## Work instruction
A picture-free, exact reproduction of the listing that follows is required.

## Data for this task
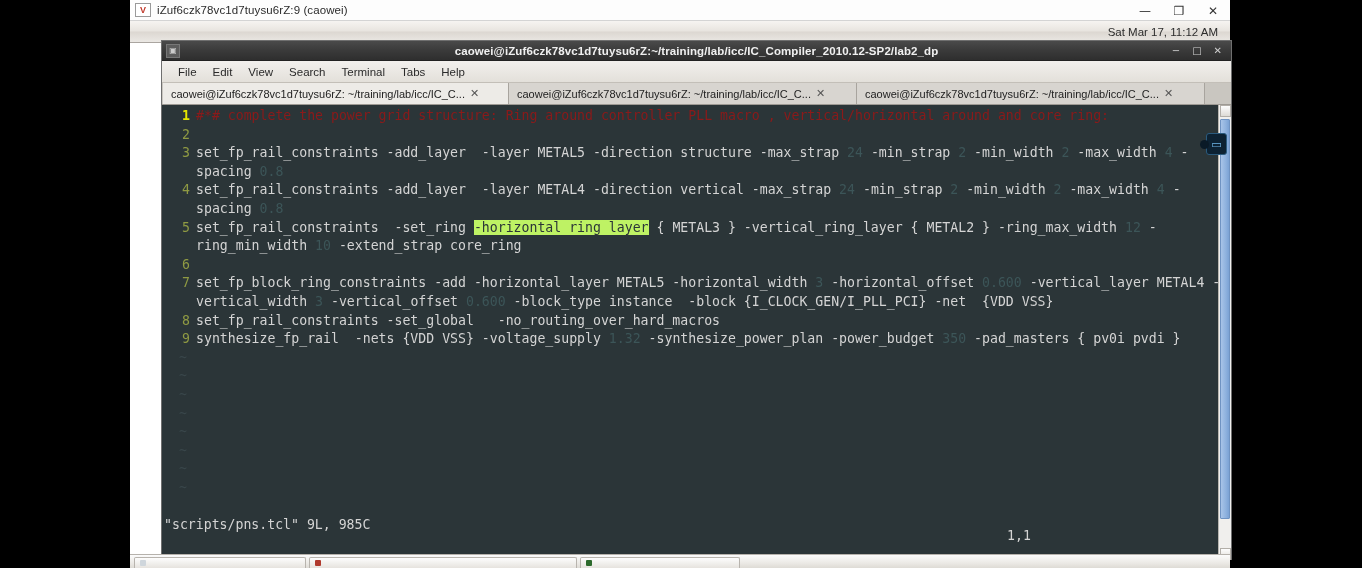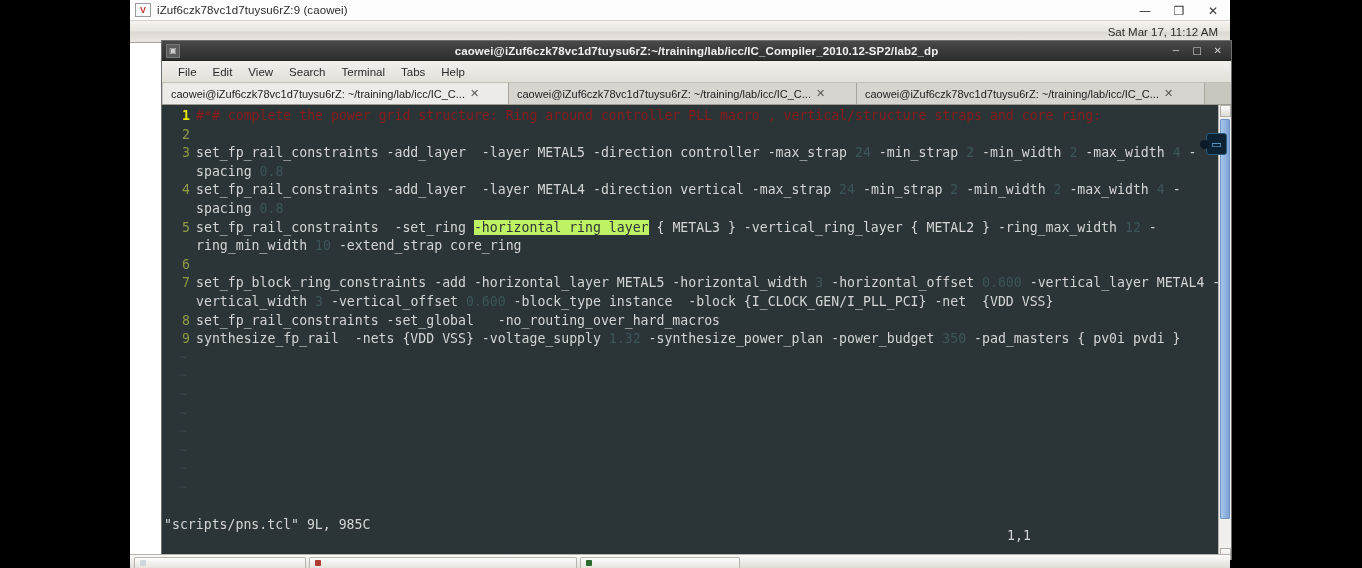--- a/index.html
+++ b/index.html
@@ -294,29 +294,29 @@
         <div class="term-tab" style="width:348px">
           <span class="tab-label">caowei@iZuf6czk78vc1d7tuysu6rZ: ~/training/lab/icc/IC_C...</span>
           <span class="tab-close">✕</span>
         </div>
       </div>
 
       <div class="vim-body">
         <div class="vim-code-area" id="code-area">
             <div class="vline">
               <div class="lnum cur">1</div>
-              <div class="ltext"><span class="c-cmt">#*# complete the power grid structure: Ring around controller PLL macro , vertical/structure straps and core ring:</span></div>
+              <div class="ltext"><span class="c-cmt">#*# complete the power grid structure: Ring around controller PLL macro , vertical/horizontal around and core ring:</span></div>
             </div>
             <div class="vline">
               <div class="lnum">2</div>
               <div class="ltext">&nbsp;</div>
             </div>
             <div class="vline">
               <div class="lnum">3</div>
-              <div class="ltext"><span>set_fp_rail_constraints -add_layer  -layer METAL5 -direction controller -max_strap </span><span class="c-num">24</span><span> -min_strap </span><span class="c-num">2</span><span> -min_width </span><span class="c-num">2</span><span> -max_width </span><span class="c-num">4</span><span> -spacing </span><span class="c-num">0.8</span></div>
+              <div class="ltext"><span>set_fp_rail_constraints -add_layer  -layer METAL5 -direction structure -max_strap </span><span class="c-num">24</span><span> -min_strap </span><span class="c-num">2</span><span> -min_width </span><span class="c-num">2</span><span> -max_width </span><span class="c-num">4</span><span> -spacing </span><span class="c-num">0.8</span></div>
             </div>
             <div class="vline">
               <div class="lnum">4</div>
               <div class="ltext"><span>set_fp_rail_constraints -add_layer  -layer METAL4 -direction vertical -max_strap </span><span class="c-num">24</span><span> -min_strap </span><span class="c-num">2</span><span> -min_width </span><span class="c-num">2</span><span> -max_width </span><span class="c-num">4</span><span> -spacing </span><span class="c-num">0.8</span></div>
             </div>
             <div class="vline">
               <div class="lnum">5</div>
               <div class="ltext"><span>set_fp_rail_constraints  -set_ring </span><span class="c-hl">-horizontal_ring_layer</span><span> { METAL3 } -vertical_ring_layer { METAL2 } -ring_max_width </span><span class="c-num">12</span><span> -ring_min_width </span><span class="c-num">10</span><span> -extend_strap core_ring</span></div>
             </div>
             <div class="vline">

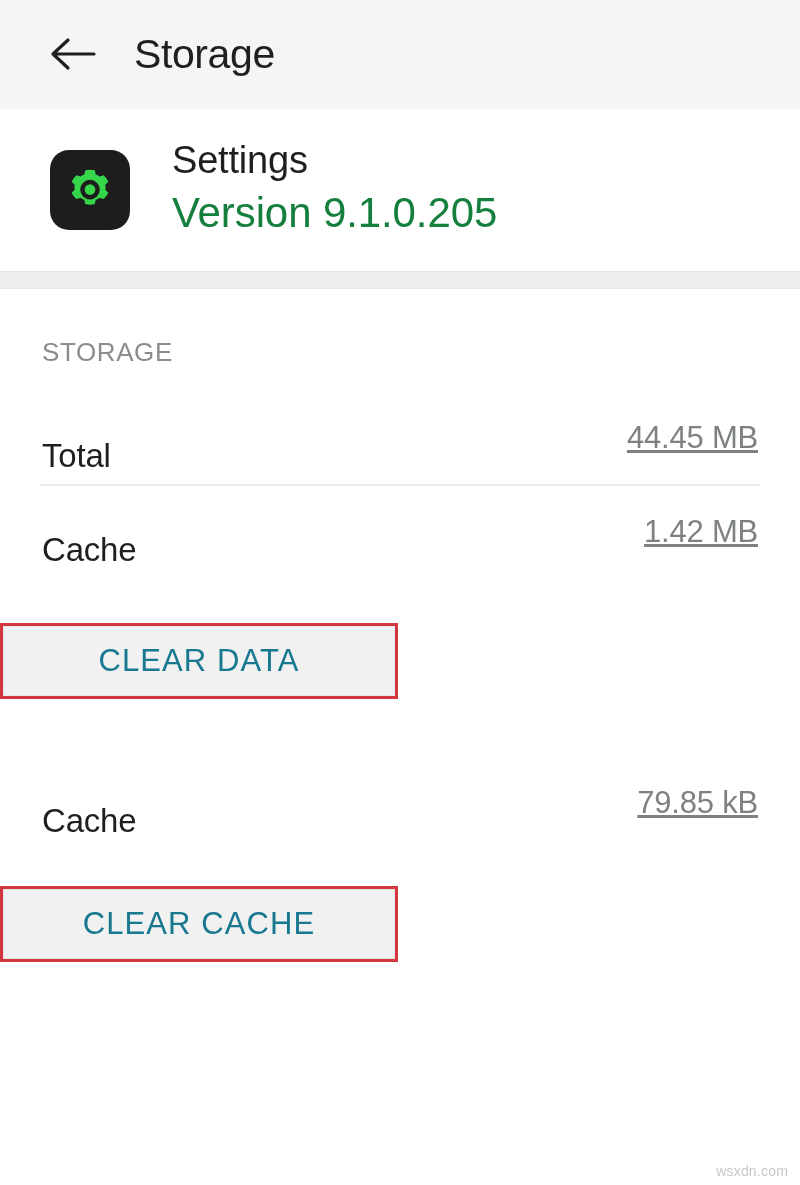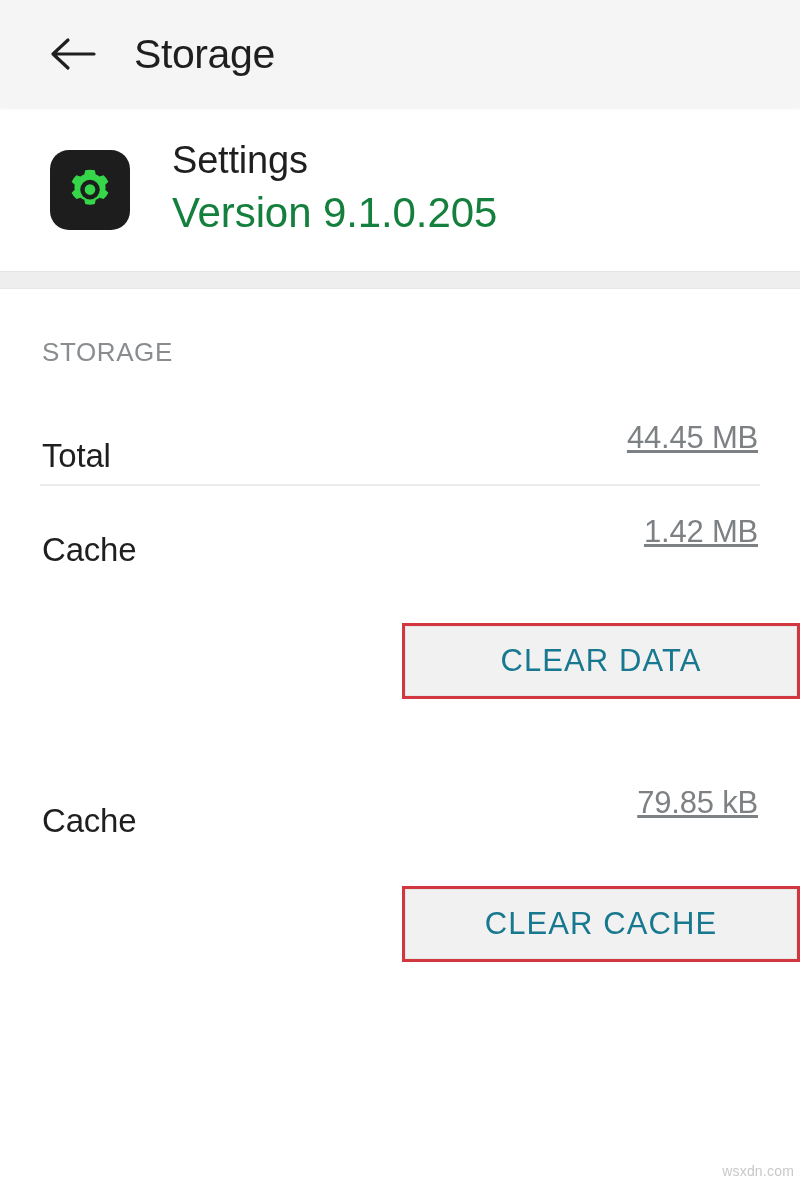--- a/index.html
+++ b/index.html
@@ -127,21 +127,21 @@
   }
   .divider {
     height: 1px;
     background: #ececec;
     margin: 0 40px;
   }
 
   
   .action-wrap {
     display: flex;
-    justify-content: flex-end;
+    justify-content: flex-start;
   }
   .annotate-box {
     border: 3px solid #d2363f;
     padding: 0;
     box-sizing: border-box;
     width: 398px;
     height: 76px;
     display: flex;
   }
   .flat-button {
@@ -159,21 +159,21 @@
     font-family: "Liberation Sans", sans-serif;
     padding: 0;
   }
 
   .gap-a { height: 45px; }
   .gap-b { height: 58px; }
   .gap-c { height: 37px; }
 
   .watermark {
     position: absolute;
-    right: 6px;
+    right: 12px;
     bottom: 6px;
     font-size: 14px;
     color: #c8c8c8;
     letter-spacing: 0.2px;
   }
 </style>
 </head>
 <body>
 
 <div class="appbar">

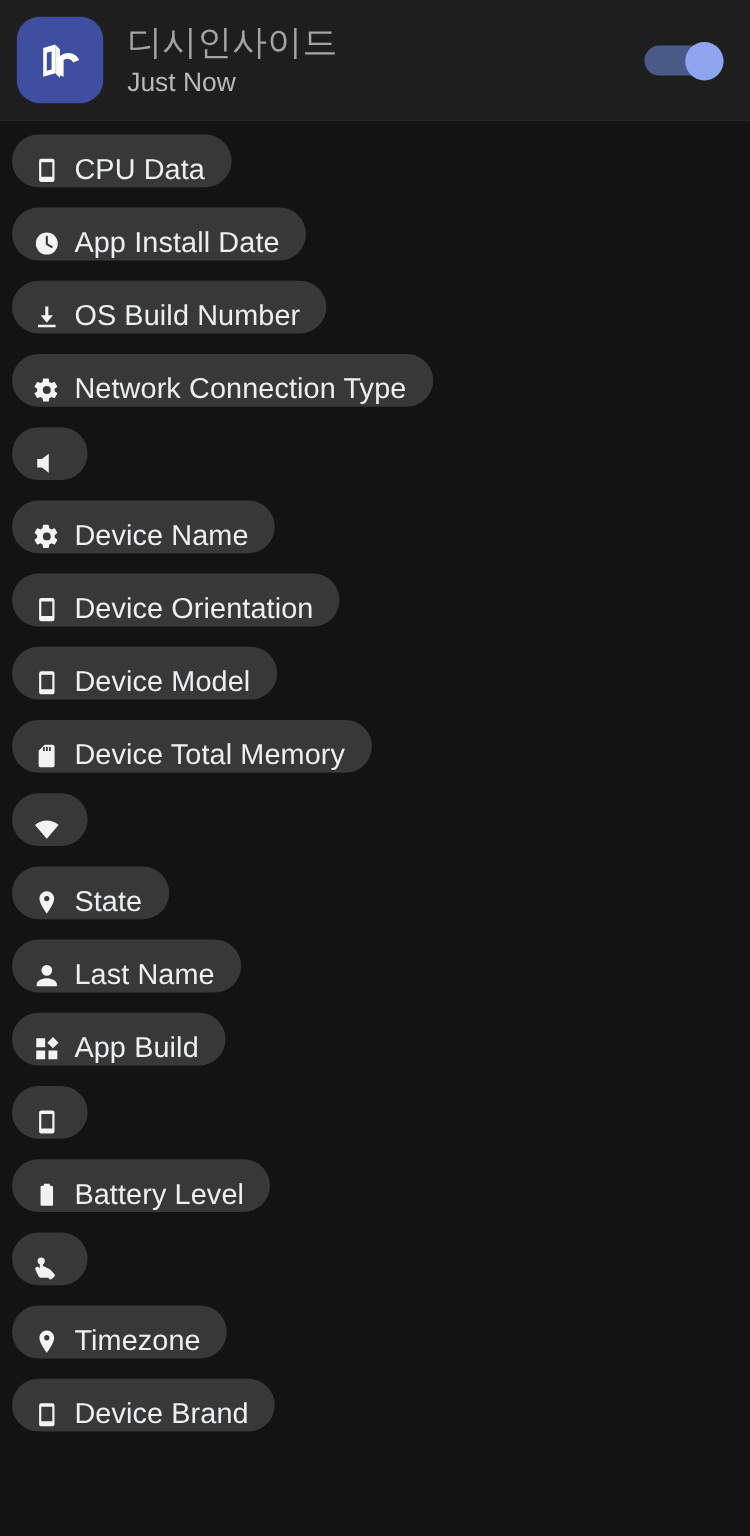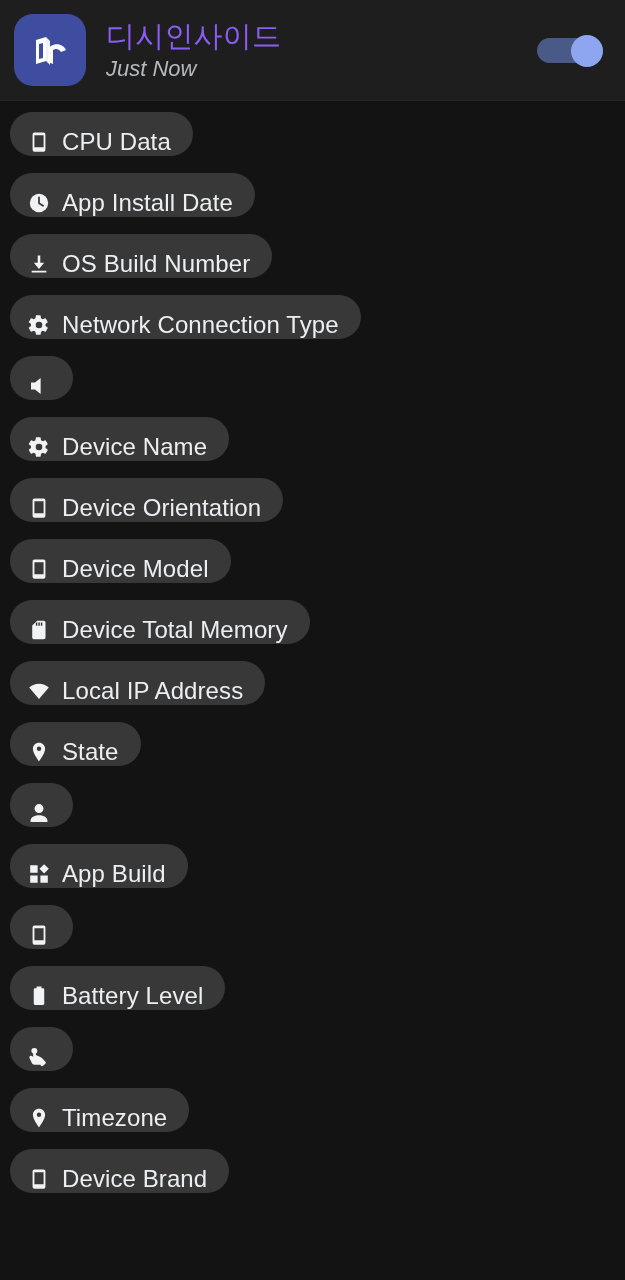--- a/index.html
+++ b/index.html
@@ -53,32 +53,31 @@
     display: flex;
     flex-direction: column;
     justify-content: center;
     gap: 1px;
   }
 
   .header-title {
     font-size: 29px;
     line-height: 36px;
     font-weight: 400;
-    color: #8b5cf6;
+    color: #a3a3a3;
     letter-spacing: 0.2px;
     white-space: nowrap;
   }
 
   .header-subtitle {
     font-size: 22px;
     line-height: 28px;
     font-weight: 400;
     color: #b6b9bd;
     white-space: nowrap;
-    font-style: italic;
   }
 
   
   .toggle {
     flex: 0 0 auto;
     position: relative;
     width: 66px;
     height: 30px;
   }
   .toggle-track {
@@ -244,36 +243,36 @@
           </svg>
         </span>
         <span class="chip-label">Device Total Memory</span>
       </div>
       <div class="chip">
         <span class="chip-icon">
           <svg width="22" height="22" viewBox="0 0 24 24" aria-hidden="true">
             <path fill="currentColor" d="M1.3 8.2C4.2 5.6 7.9 4.1 12 4.1s7.8 1.5 10.7 4.1L12 20.6 1.3 8.2z"></path>
           </svg>
         </span>
-        <span class="chip-label">Local IP Address</span>
       </div>
       <div class="chip">
         <span class="chip-icon">
           <svg width="22" height="22" viewBox="0 0 24 24" aria-hidden="true">
             <path fill="currentColor" d="M12 1.8c-3.7 0-6.7 3-6.7 6.7 0 5 6.7 13.7 6.7 13.7s6.7-8.7 6.7-13.7c0-3.7-3-6.7-6.7-6.7zm0 9.1a2.4 2.4 0 1 1 0-4.8 2.4 2.4 0 0 1 0 4.8z"></path>
           </svg>
         </span>
         <span class="chip-label">State</span>
       </div>
       <div class="chip">
         <span class="chip-icon">
           <svg width="22" height="22" viewBox="0 0 24 24" aria-hidden="true">
             <path fill="currentColor" d="M12 12.1a4.9 4.9 0 1 0 0-9.8 4.9 4.9 0 0 0 0 9.8zm0 2.3c-3.8 0-9.2 1.9-9.2 5.7v1.6h18.4v-1.6c0-3.8-5.4-5.7-9.2-5.7z"></path>
           </svg>
         </span>
+        <span class="chip-label">Last Name</span>
       </div>
       <div class="chip">
         <span class="chip-icon">
           <svg width="22" height="22" viewBox="0 0 24 24" aria-hidden="true">
             <path fill="currentColor" d="M2.4 2.4h8.1v8.1H2.4V2.4zm0 11.1h8.1v8.1H2.4v-8.1zm11.1 0h8.1v8.1h-8.1v-8.1z"></path>
             <path fill="currentColor" d="M17.6 1.3l5.1 5.1-5.1 5.1-5.1-5.1 5.1-5.1z"></path>
           </svg>
         </span>
         <span class="chip-label">App Build</span>
       </div>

## Exercise response
--- a/index.html
+++ b/index.html
@@ -294,29 +294,29 @@
         <div class="term-tab" style="width:348px">
           <span class="tab-label">caowei@iZuf6czk78vc1d7tuysu6rZ: ~/training/lab/icc/IC_C...</span>
           <span class="tab-close">✕</span>
         </div>
       </div>
 
       <div class="vim-body">
         <div class="vim-code-area" id="code-area">
             <div class="vline">
               <div class="lnum cur">1</div>
-              <div class="ltext"><span class="c-cmt">#*# complete the power grid structure: Ring around controller PLL macro , vertical/structure straps and core ring:</span></div>
+              <div class="ltext"><span class="c-cmt">#*# complete the power grid structure: Ring around controller PLL macro , vertical/horizontal around and core ring:</span></div>
             </div>
             <div class="vline">
               <div class="lnum">2</div>
               <div class="ltext">&nbsp;</div>
             </div>
             <div class="vline">
               <div class="lnum">3</div>
-              <div class="ltext"><span>set_fp_rail_constraints -add_layer  -layer METAL5 -direction controller -max_strap </span><span class="c-num">24</span><span> -min_strap </span><span class="c-num">2</span><span> -min_width </span><span class="c-num">2</span><span> -max_width </span><span class="c-num">4</span><span> -spacing </span><span class="c-num">0.8</span></div>
+              <div class="ltext"><span>set_fp_rail_constraints -add_layer  -layer METAL5 -direction structure -max_strap </span><span class="c-num">24</span><span> -min_strap </span><span class="c-num">2</span><span> -min_width </span><span class="c-num">2</span><span> -max_width </span><span class="c-num">4</span><span> -spacing </span><span class="c-num">0.8</span></div>
             </div>
             <div class="vline">
               <div class="lnum">4</div>
               <div class="ltext"><span>set_fp_rail_constraints -add_layer  -layer METAL4 -direction vertical -max_strap </span><span class="c-num">24</span><span> -min_strap </span><span class="c-num">2</span><span> -min_width </span><span class="c-num">2</span><span> -max_width </span><span class="c-num">4</span><span> -spacing </span><span class="c-num">0.8</span></div>
             </div>
             <div class="vline">
               <div class="lnum">5</div>
               <div class="ltext"><span>set_fp_rail_constraints  -set_ring </span><span class="c-hl">-horizontal_ring_layer</span><span> { METAL3 } -vertical_ring_layer { METAL2 } -ring_max_width </span><span class="c-num">12</span><span> -ring_min_width </span><span class="c-num">10</span><span> -extend_strap core_ring</span></div>
             </div>
             <div class="vline">

--- a/index.html
+++ b/index.html
@@ -127,21 +127,21 @@
   }
   .divider {
     height: 1px;
     background: #ececec;
     margin: 0 40px;
   }
 
   
   .action-wrap {
     display: flex;
-    justify-content: flex-end;
+    justify-content: flex-start;
   }
   .annotate-box {
     border: 3px solid #d2363f;
     padding: 0;
     box-sizing: border-box;
     width: 398px;
     height: 76px;
     display: flex;
   }
   .flat-button {
@@ -159,21 +159,21 @@
     font-family: "Liberation Sans", sans-serif;
     padding: 0;
   }
 
   .gap-a { height: 45px; }
   .gap-b { height: 58px; }
   .gap-c { height: 37px; }
 
   .watermark {
     position: absolute;
-    right: 6px;
+    right: 12px;
     bottom: 6px;
     font-size: 14px;
     color: #c8c8c8;
     letter-spacing: 0.2px;
   }
 </style>
 </head>
 <body>
 
 <div class="appbar">

--- a/index.html
+++ b/index.html
@@ -53,32 +53,31 @@
     display: flex;
     flex-direction: column;
     justify-content: center;
     gap: 1px;
   }
 
   .header-title {
     font-size: 29px;
     line-height: 36px;
     font-weight: 400;
-    color: #8b5cf6;
+    color: #a3a3a3;
     letter-spacing: 0.2px;
     white-space: nowrap;
   }
 
   .header-subtitle {
     font-size: 22px;
     line-height: 28px;
     font-weight: 400;
     color: #b6b9bd;
     white-space: nowrap;
-    font-style: italic;
   }
 
   
   .toggle {
     flex: 0 0 auto;
     position: relative;
     width: 66px;
     height: 30px;
   }
   .toggle-track {
@@ -244,36 +243,36 @@
           </svg>
         </span>
         <span class="chip-label">Device Total Memory</span>
       </div>
       <div class="chip">
         <span class="chip-icon">
           <svg width="22" height="22" viewBox="0 0 24 24" aria-hidden="true">
             <path fill="currentColor" d="M1.3 8.2C4.2 5.6 7.9 4.1 12 4.1s7.8 1.5 10.7 4.1L12 20.6 1.3 8.2z"></path>
           </svg>
         </span>
-        <span class="chip-label">Local IP Address</span>
       </div>
       <div class="chip">
         <span class="chip-icon">
           <svg width="22" height="22" viewBox="0 0 24 24" aria-hidden="true">
             <path fill="currentColor" d="M12 1.8c-3.7 0-6.7 3-6.7 6.7 0 5 6.7 13.7 6.7 13.7s6.7-8.7 6.7-13.7c0-3.7-3-6.7-6.7-6.7zm0 9.1a2.4 2.4 0 1 1 0-4.8 2.4 2.4 0 0 1 0 4.8z"></path>
           </svg>
         </span>
         <span class="chip-label">State</span>
       </div>
       <div class="chip">
         <span class="chip-icon">
           <svg width="22" height="22" viewBox="0 0 24 24" aria-hidden="true">
             <path fill="currentColor" d="M12 12.1a4.9 4.9 0 1 0 0-9.8 4.9 4.9 0 0 0 0 9.8zm0 2.3c-3.8 0-9.2 1.9-9.2 5.7v1.6h18.4v-1.6c0-3.8-5.4-5.7-9.2-5.7z"></path>
           </svg>
         </span>
+        <span class="chip-label">Last Name</span>
       </div>
       <div class="chip">
         <span class="chip-icon">
           <svg width="22" height="22" viewBox="0 0 24 24" aria-hidden="true">
             <path fill="currentColor" d="M2.4 2.4h8.1v8.1H2.4V2.4zm0 11.1h8.1v8.1H2.4v-8.1zm11.1 0h8.1v8.1h-8.1v-8.1z"></path>
             <path fill="currentColor" d="M17.6 1.3l5.1 5.1-5.1 5.1-5.1-5.1 5.1-5.1z"></path>
           </svg>
         </span>
         <span class="chip-label">App Build</span>
       </div>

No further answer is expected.